Word embedding is a method used to map vocabulary words onto a dense vector of real numbers where words that are lexically similar are mapped to nearby points. Representing words in this vector space helps algorithms achieve better performance in natural language processing tasks such as syntactic analysis and sentiment analysis by grouping similar words. For example, we expect “cats” and “dogs” to be mapped to nearby points in the embedding space because they are both animals, mammals, pets, etc.

In this tutorial we will implement the SkipGram model created by Mikuloff et al Using in R Kira The package skip-gram model is a flavor of word2vec, a class of computationally efficient predictive models for learning word embeddings from raw text. We will not focus on theoretical details about embedding and skipgram models. If you want to get more details, you can read the above paper. Tensor flow Vector representation of words Additional details are included in the tutorial. Deep learning with R A notebook about embedding.

There are other ways to represent a vector of words. For example, GloVe Embeddings are implemented. text2vec Package by Dmitriy Selivanov. A neater method is also described in Julia Sludge's blog post. Word vector with clean data rules.

Obtaining data

We will use Amazon Fine Foods Review Dataset. This dataset consists of Amazon's fine dining reviews. The data spans over 10 years, including all ~500,000 reviews as of October 2012. Reviews include product and user information, ratings, and descriptive text.

The data (~116MB) can be downloaded by running:

download.file("https://snap.stanford.edu/data/finefoods.txt.gz", "finefoods.txt.gz")

Now we will load the plain text evaluations into R.

Let's take a look at some of the reviews in the dataset.

[1] "I have bought several of the Vitality canned dog food products ...
[2] "Product arrived labeled as Jumbo Salted Peanuts...the peanuts ... 

Pre-processing

We'll start with some text preprocessing using keras. text_tokenizer(). The tokenizer will be responsible for converting each review into a sequence of integer tokens (which will later be used as input to the SkipGram model).

library(keras)
tokenizer <- text_tokenizer(num_words = 20000)
tokenizer %>% fit_text_tokenizer(reviews)

Note that tokenizer The object is changed in place by the call. fit_text_tokenizer(). Each of the 20,000 most common words will be assigned a numeric token (other words will be assigned token 0).

Skip gram model

In the SkipGram model we will use each word as a projection layer in a log-linear classifier, then predict the words before and after that word within a certain range. It would be computationally expensive to output probability distributions over all vocabulary for each target word we input into the model. Instead, we're going to do negative sampling, meaning we'll sample some words that don't appear in the context and train a binary classifier to predict whether we Whether the context word passed by is actually from the context or not.
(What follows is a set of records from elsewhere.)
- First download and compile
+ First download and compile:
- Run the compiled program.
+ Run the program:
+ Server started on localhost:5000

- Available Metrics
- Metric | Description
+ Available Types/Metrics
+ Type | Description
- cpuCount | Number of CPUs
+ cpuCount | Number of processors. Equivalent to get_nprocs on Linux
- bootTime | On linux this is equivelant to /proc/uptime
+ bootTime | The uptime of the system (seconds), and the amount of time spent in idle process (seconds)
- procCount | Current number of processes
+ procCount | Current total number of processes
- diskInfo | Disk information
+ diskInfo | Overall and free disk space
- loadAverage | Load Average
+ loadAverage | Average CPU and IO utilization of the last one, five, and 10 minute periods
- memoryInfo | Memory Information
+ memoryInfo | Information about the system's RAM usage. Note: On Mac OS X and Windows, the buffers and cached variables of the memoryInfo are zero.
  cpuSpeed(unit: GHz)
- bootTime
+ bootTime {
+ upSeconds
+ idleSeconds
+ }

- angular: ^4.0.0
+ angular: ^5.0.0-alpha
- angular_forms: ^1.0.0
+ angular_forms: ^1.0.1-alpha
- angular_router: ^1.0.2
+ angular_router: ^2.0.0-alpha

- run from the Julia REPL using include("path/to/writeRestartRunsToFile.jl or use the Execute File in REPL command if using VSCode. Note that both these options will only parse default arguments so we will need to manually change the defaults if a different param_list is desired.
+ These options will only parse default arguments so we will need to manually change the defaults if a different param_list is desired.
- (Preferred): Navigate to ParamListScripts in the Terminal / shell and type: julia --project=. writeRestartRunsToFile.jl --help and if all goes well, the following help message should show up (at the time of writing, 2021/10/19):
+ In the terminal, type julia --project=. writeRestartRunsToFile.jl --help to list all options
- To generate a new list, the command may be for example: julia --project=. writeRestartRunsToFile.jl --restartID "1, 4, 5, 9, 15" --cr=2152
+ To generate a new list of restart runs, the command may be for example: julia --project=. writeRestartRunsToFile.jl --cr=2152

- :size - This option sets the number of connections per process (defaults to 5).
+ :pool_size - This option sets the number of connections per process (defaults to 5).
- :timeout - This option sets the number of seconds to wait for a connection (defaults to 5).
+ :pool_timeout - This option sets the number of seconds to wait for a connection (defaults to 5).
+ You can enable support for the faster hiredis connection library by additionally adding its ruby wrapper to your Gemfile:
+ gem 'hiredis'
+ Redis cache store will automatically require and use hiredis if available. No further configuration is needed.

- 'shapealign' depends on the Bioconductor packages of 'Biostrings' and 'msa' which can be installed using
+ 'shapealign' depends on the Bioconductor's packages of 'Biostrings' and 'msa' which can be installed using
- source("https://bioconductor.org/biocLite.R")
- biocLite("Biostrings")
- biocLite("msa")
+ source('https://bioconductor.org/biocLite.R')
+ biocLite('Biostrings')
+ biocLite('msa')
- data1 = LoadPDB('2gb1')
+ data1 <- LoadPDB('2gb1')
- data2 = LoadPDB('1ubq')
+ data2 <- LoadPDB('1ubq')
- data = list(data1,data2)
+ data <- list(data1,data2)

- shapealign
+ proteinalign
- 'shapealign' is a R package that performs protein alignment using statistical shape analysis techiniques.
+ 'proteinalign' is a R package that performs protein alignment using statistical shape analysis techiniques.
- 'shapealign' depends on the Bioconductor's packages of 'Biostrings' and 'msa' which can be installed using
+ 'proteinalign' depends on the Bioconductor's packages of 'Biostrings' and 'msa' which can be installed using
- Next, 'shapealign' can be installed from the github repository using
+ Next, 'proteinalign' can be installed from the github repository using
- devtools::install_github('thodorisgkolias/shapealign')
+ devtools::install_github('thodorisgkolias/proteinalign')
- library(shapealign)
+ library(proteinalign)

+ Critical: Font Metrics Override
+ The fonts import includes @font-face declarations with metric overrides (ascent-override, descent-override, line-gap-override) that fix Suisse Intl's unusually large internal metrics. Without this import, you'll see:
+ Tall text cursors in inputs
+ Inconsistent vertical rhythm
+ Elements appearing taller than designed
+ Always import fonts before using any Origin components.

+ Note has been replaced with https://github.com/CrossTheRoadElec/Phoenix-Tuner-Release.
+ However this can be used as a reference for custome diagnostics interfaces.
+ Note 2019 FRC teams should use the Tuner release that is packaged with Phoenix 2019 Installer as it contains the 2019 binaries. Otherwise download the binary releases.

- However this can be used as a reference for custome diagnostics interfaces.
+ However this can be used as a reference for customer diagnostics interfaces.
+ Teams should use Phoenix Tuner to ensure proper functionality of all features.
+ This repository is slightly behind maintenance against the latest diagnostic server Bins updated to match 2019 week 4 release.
In more practical terms, for a skip-gram model we would input a 1d integer vector of target word tokens and a 1d integer vector of sampled context word tokens. We generate a prediction of 1 if the sampled word actually appears in the context and 0 if it does not.

Now we will define the generator function to get the batch for model training.

library(reticulate)
library(purrr)
skipgrams_generator <- function(text, tokenizer, window_size, negative_samples) {
  gen <- texts_to_sequences_generator(tokenizer, sample(text))
  function() {
    skip <- generator_next(gen) %>%
      skipgrams(
        vocabulary_size = tokenizer$num_words, 
        window_size = window_size, 
        negative_samples = 1
      )
    x <- transpose(skip$couples) %>% map(. %>% unlist %>% as.matrix(ncol = 1))
    y <- skip$labels %>% as.matrix(ncol = 1)
    list(x, y)
  }
}

Oh Generator function
is a function that returns a different value each time it is called (generator functions are often used to provide streaming or dynamic data for training models). Our generator function will receive a vector of text, a tokenizer and arguments for the skipgram (the size of the window around each target word we evaluate and how many negative samples we want to take for each target word. are).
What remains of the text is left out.